### Exercise materials
◇ ◇ ◇ ◇

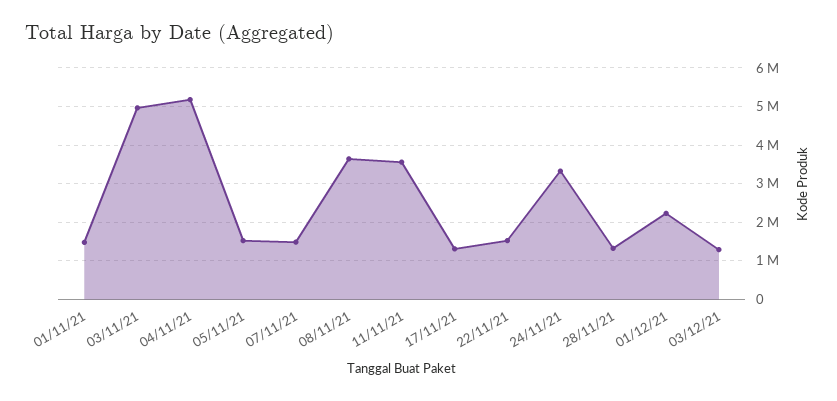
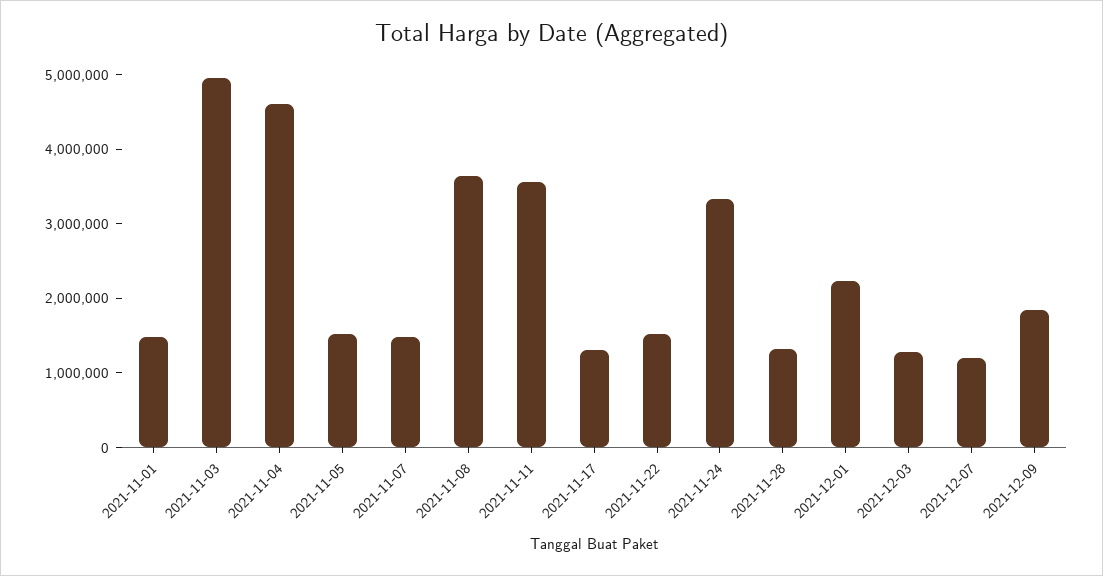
04/11/21: 5200000 -> 4600000
2021-12-07: none -> 1200000
2021-12-09: none -> 1800000

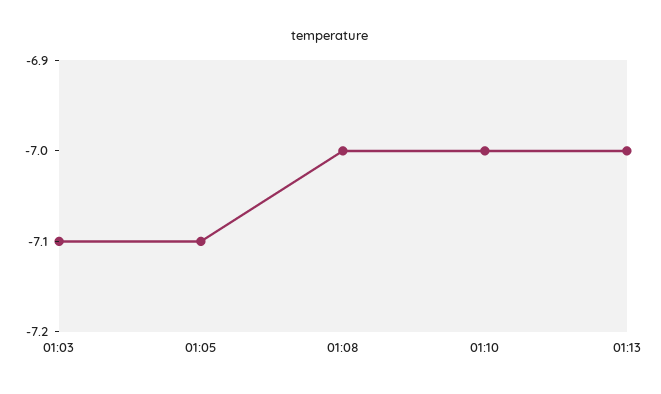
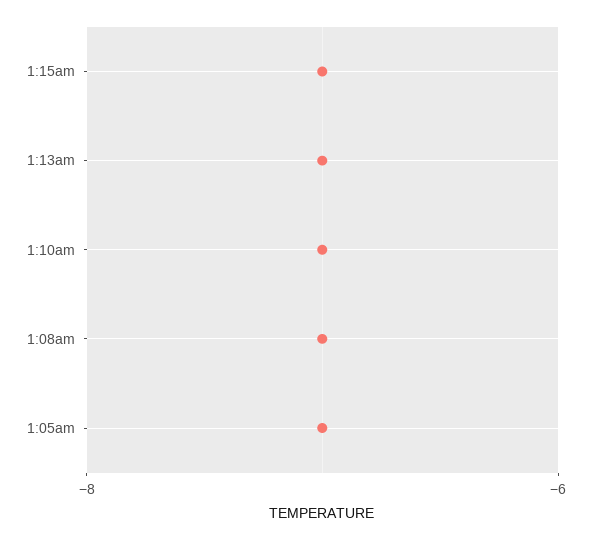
01:03: -7.1 -> none
01:05: -7.1 -> -7
1:15am: none -> -7

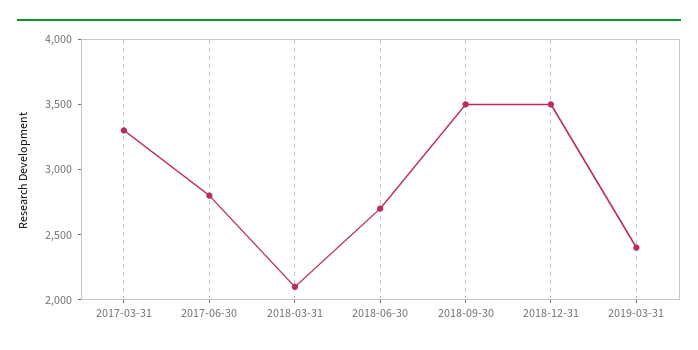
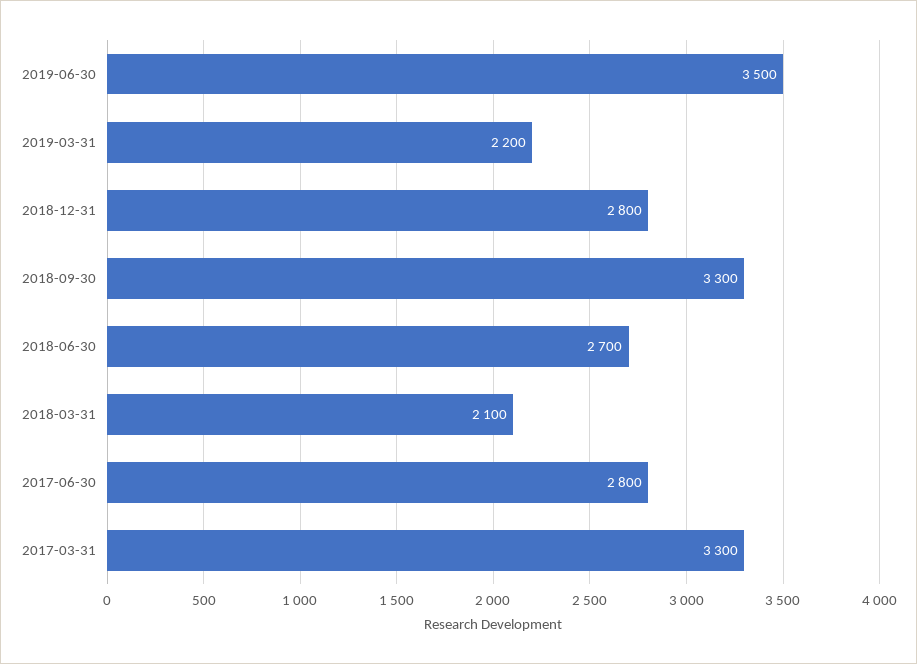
2018-09-30: 3500 -> 3300
2018-12-31: 3500 -> 2800
2019-03-31: 2400 -> 2200
2019-06-30: none -> 3500

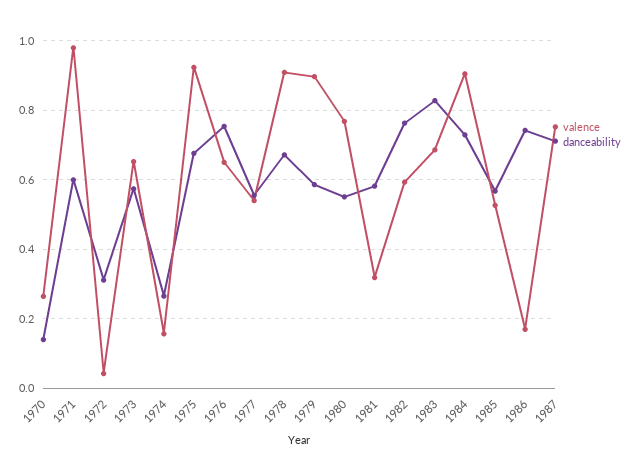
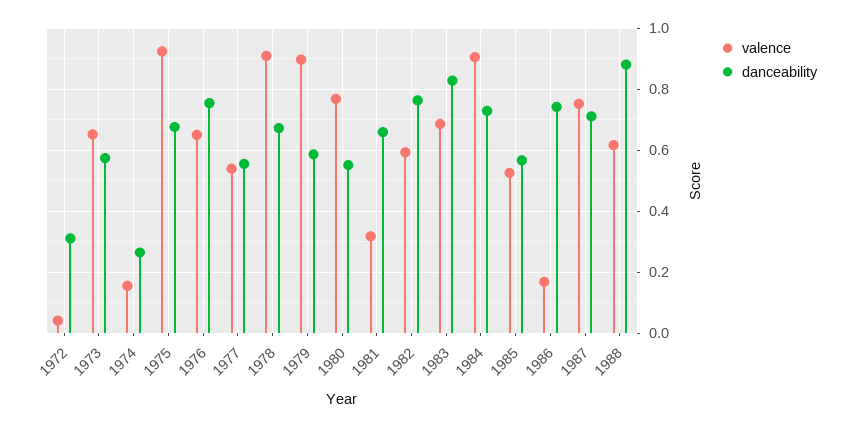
valence, 1970: 0.26 -> none
danceability, 1970: 0.14 -> none
valence, 1971: 0.98 -> none
danceability, 1971: 0.6 -> none
danceability, 1981: 0.58 -> 0.66
valence, 1988: none -> 0.62
danceability, 1988: none -> 0.88

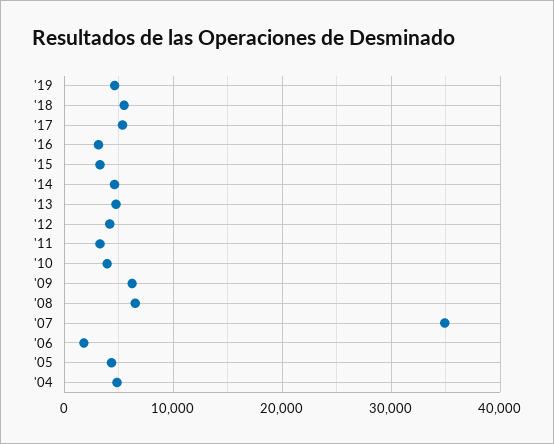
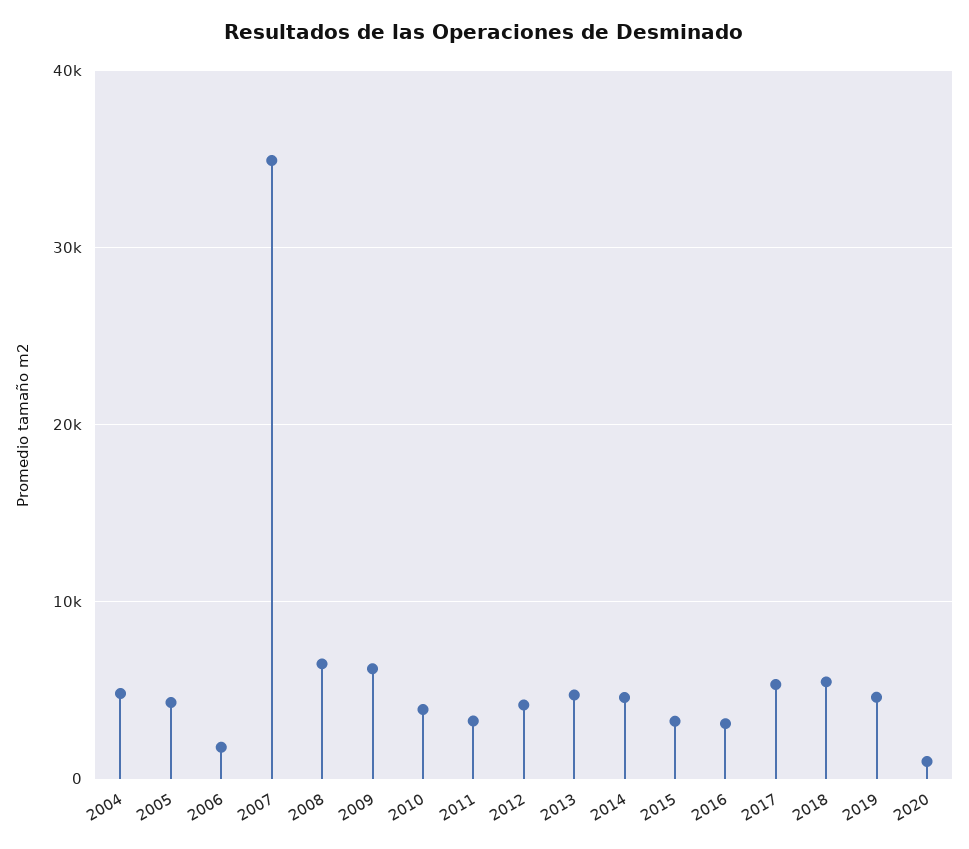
2020: none -> 1000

◇ ◇ ◇ ◇

### Work item
Starting at the line that holds "danceability, 1970: 0.14 -> none", retype every line through the end of the data, both ends included. Pictures stay out of the copy.

### Answer space
danceability, 1970: 0.14 -> none
valence, 1971: 0.98 -> none
danceability, 1971: 0.6 -> none
danceability, 1981: 0.58 -> 0.66
valence, 1988: none -> 0.62
danceability, 1988: none -> 0.88

2020: none -> 1000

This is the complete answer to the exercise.